(Stored entries)

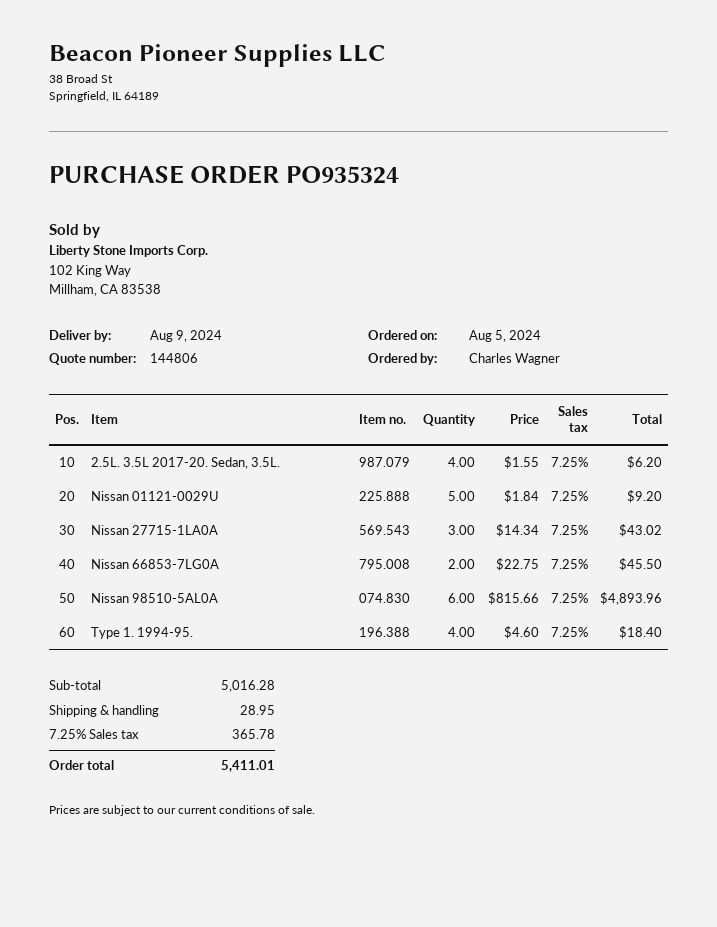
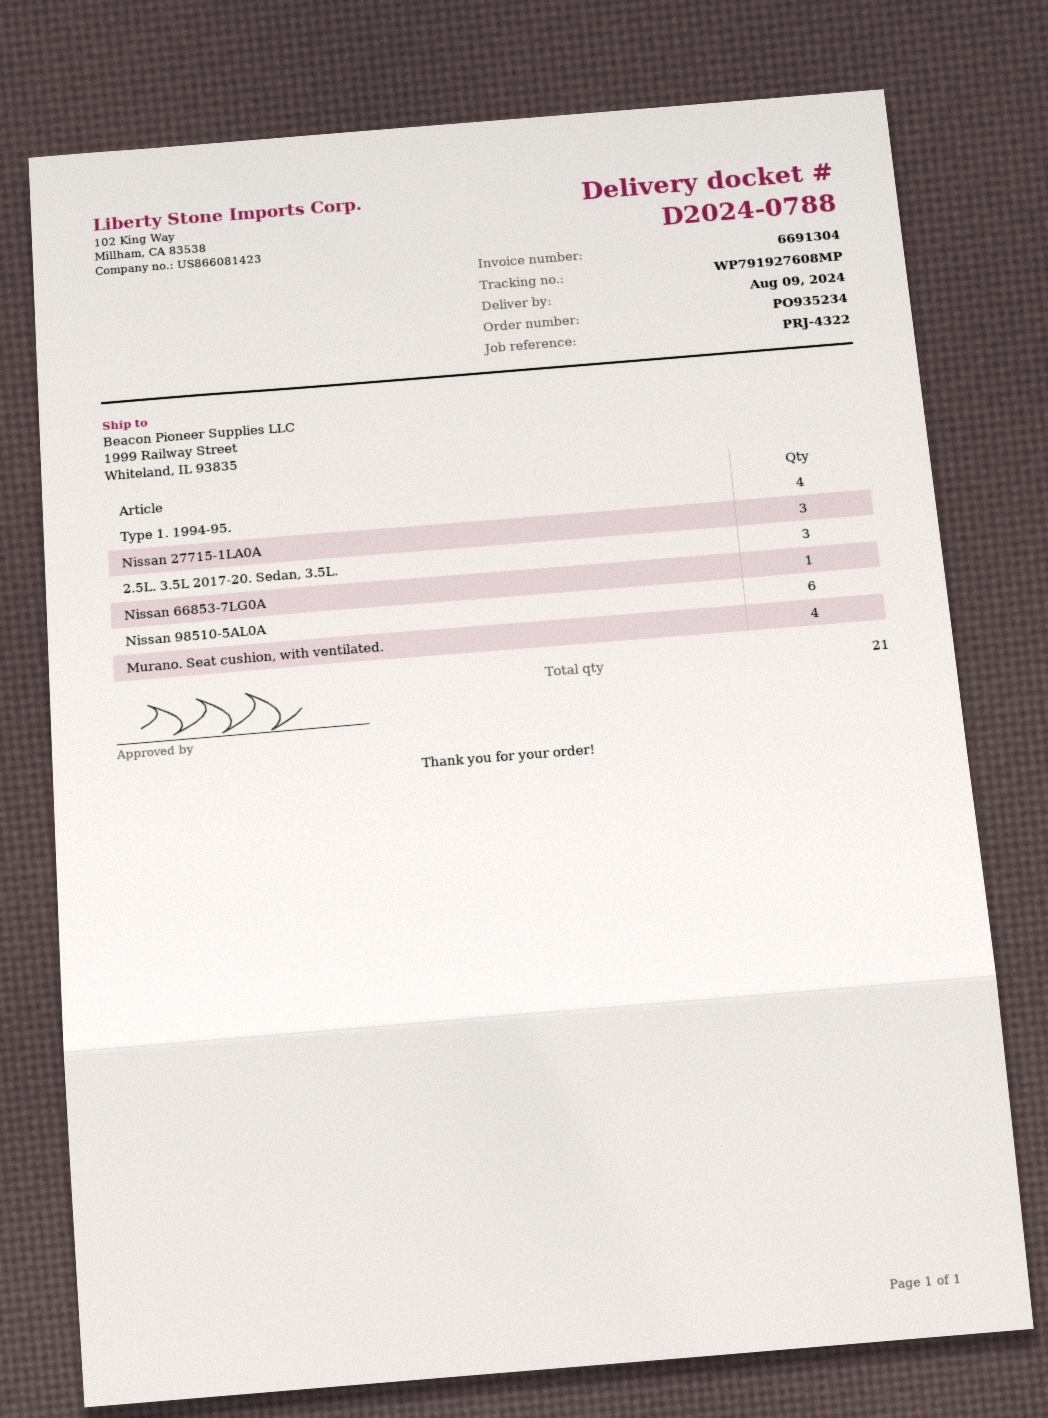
order number: PO935324 -> PO935234
2.5L. 3.5L 2017-20. Sedan, 3.5L.: 4 -> 3
Nissan 01121-0029U: 5 -> none
Nissan 66853-7LG0A: 2 -> 1
Murano. Seat cushion, with ventilated.: none -> 4

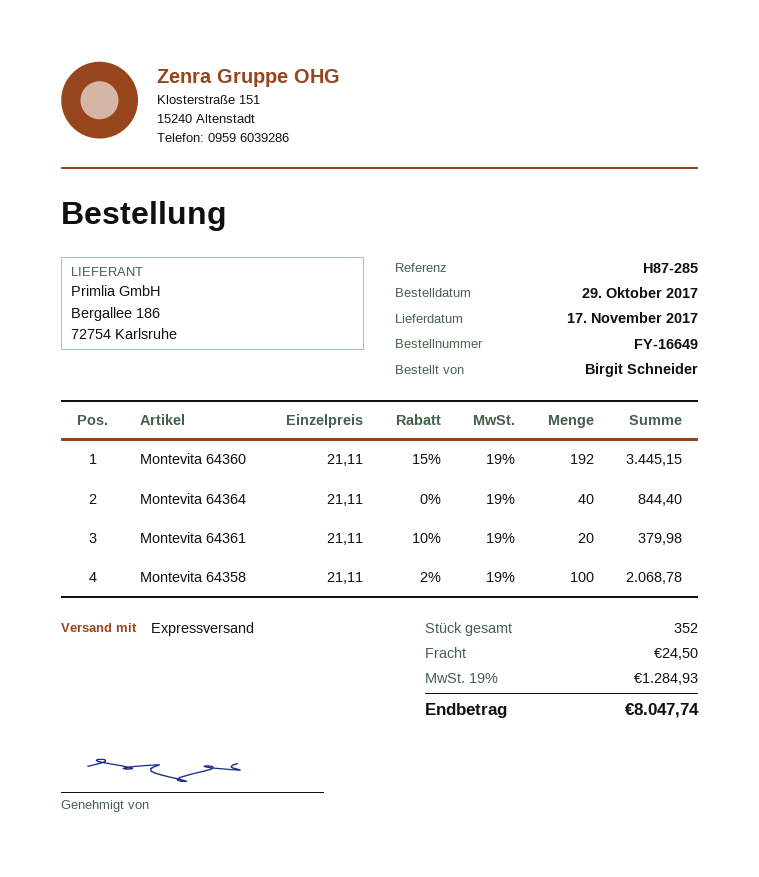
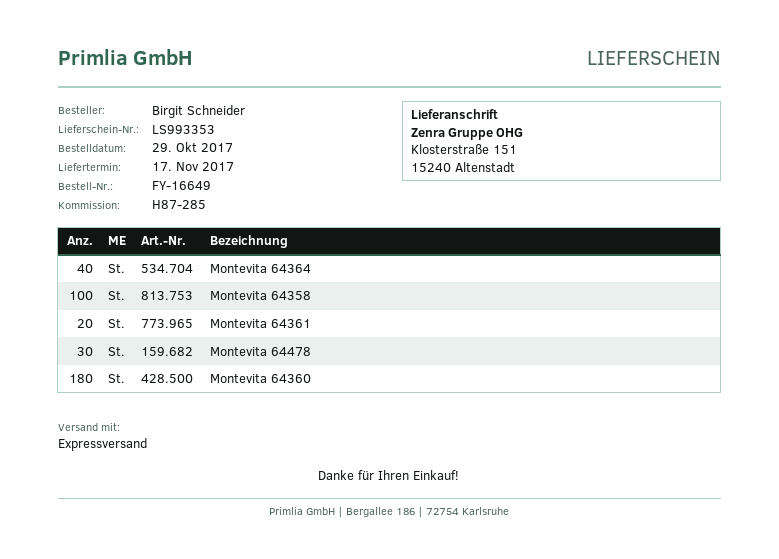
Montevita 64360: 192 -> 180
Montevita 64478: none -> 30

▶ _How to complete this task_
Word for word, restate the lines from the line containing "Murano. Seat cushion, with" through the end of the data, including the first and last of them. Pictures stay out.

▶ _Exercise response_
Murano. Seat cushion, with ventilated.: none -> 4

Montevita 64360: 192 -> 180
Montevita 64478: none -> 30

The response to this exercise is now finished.